İçeriğe geçmek için "Enter"a basın

“Paşinyan için Ermenistan’ın kırmızı çizgilerini aşmak kolay değil”

***HyeTert, bu kaynağın ve/veya içeriğin yanlış ve/veya yanıltıcı bilgiler ve/veya soykırım inkarcılığı, ırkçılık, ayrımcılık ya da nefret suçu içerdiği/yaydığı kanısındadır. Metni paylaşmadan önce bu uyarıları göz önüne alarak, içeriği ve/veya kaynağı güvenilir kaynaklardan kontrol ediniz.***

TOBB ETÜ Siyaset Bilimi ve Uluslararası İlişkiler Bölümü Öğretim Üyesi Doç. Dr. Mustafa Serdar Palabıyık: – “Her devletin olduğu gibi Ermenistan’ın da dış politikada kırmızı çizgileri var. Paşinyan için bunları aşmak kolay değil” – “Ermenistan her yönüyle
ANKARA (AA) – MUHAMMET İKBAL ARSLAN – TOBB Ekonomi ve Teknoloji Üniversitesi (ETÜ) Siyaset Bilimi ve Uluslararası İlişkiler Bölümü Öğretim Üyesi Doç. Dr. Mustafa Serdar Palabıyık, Ermenistan’da reform sözüyle iktidara gelen Başbakan Nikol Paşinyan ve ekibi için konuşmanın çok erken olduğunu belirterek, “Her devletin olduğu gibi Ermenistan’ın da dış politikada kırmızı çizgileri var. Paşinyan için bunları aşmak kolay değil.” dedi.

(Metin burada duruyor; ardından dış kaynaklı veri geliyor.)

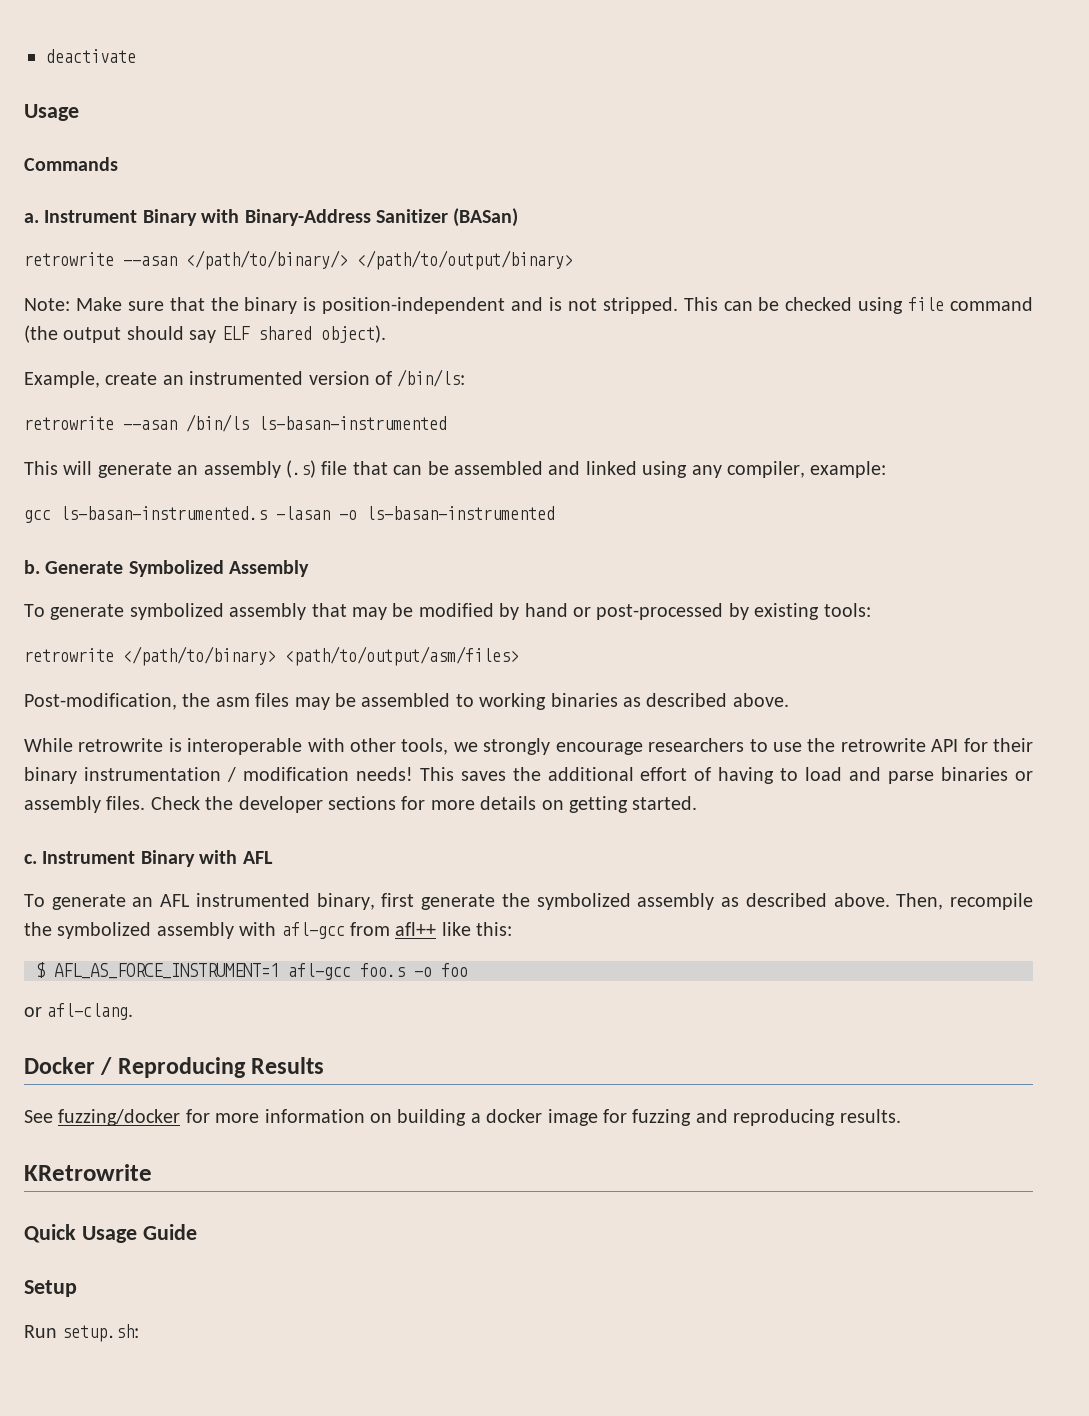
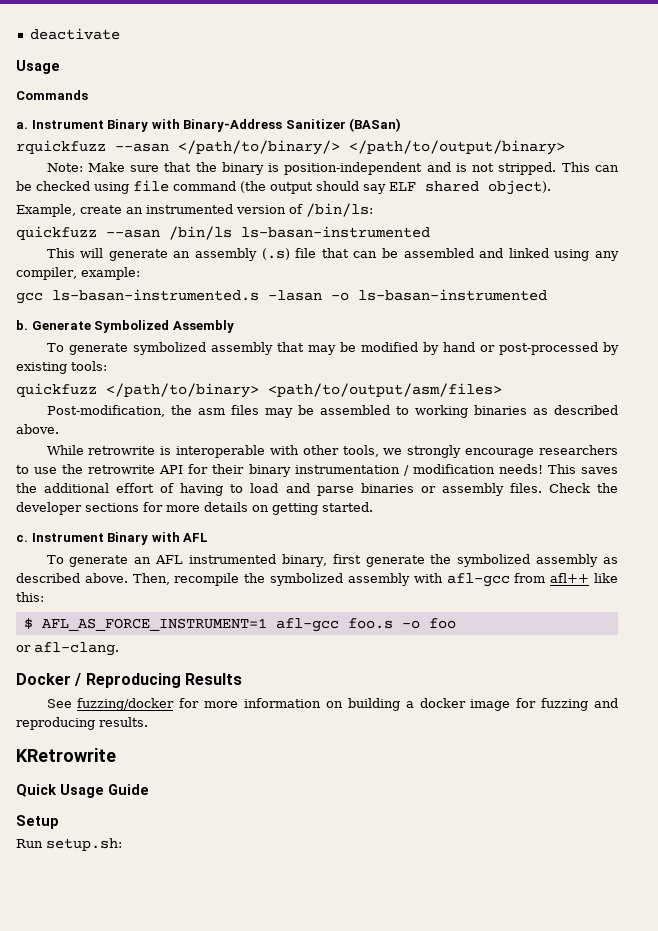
[24,252,114,266] retrowrite -> [16,140,106,154] rquickfuzz
[24,416,114,430] retrowrite -> [16,226,97,240] quickfuzz
[24,648,114,662] retrowrite -> [16,383,97,397] quickfuzz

“1915 Olaylarını Anlamak: Türkler ve Ermeniler” kitabının yazarı Doç. Dr. Palabıyık, Ermenistan’da yaşanan “Kadife Devrim” sürecinin ardından iktidara gelen Paşinyan hükümetinin diasporayla ilişkisi ve dış politikadaki izleyebileceği yol haritasına ilişkin AA muhabirine değerlendirmelerde bulundu.

Palabıyık, Ermenistan’da 9 Aralık’ta yapılan erken seçimlerde oyların yüzde 70’ini alarak iktidara gelen ve reform vaatlerinde bulunan Paşinyan için konuşmanın çok erken olduğunu dile getirdi. Palabıyık, “Her devletin olduğu gibi Ermenistan’ın da dış politikada kırmızı çizgileri var. Paşinyan için bunları aşmak kolay değil. Daha önce aşmayı ya da en azından esnetmeyi deneyenler oldu ancak başarılı olamadılar.” diye konuştu.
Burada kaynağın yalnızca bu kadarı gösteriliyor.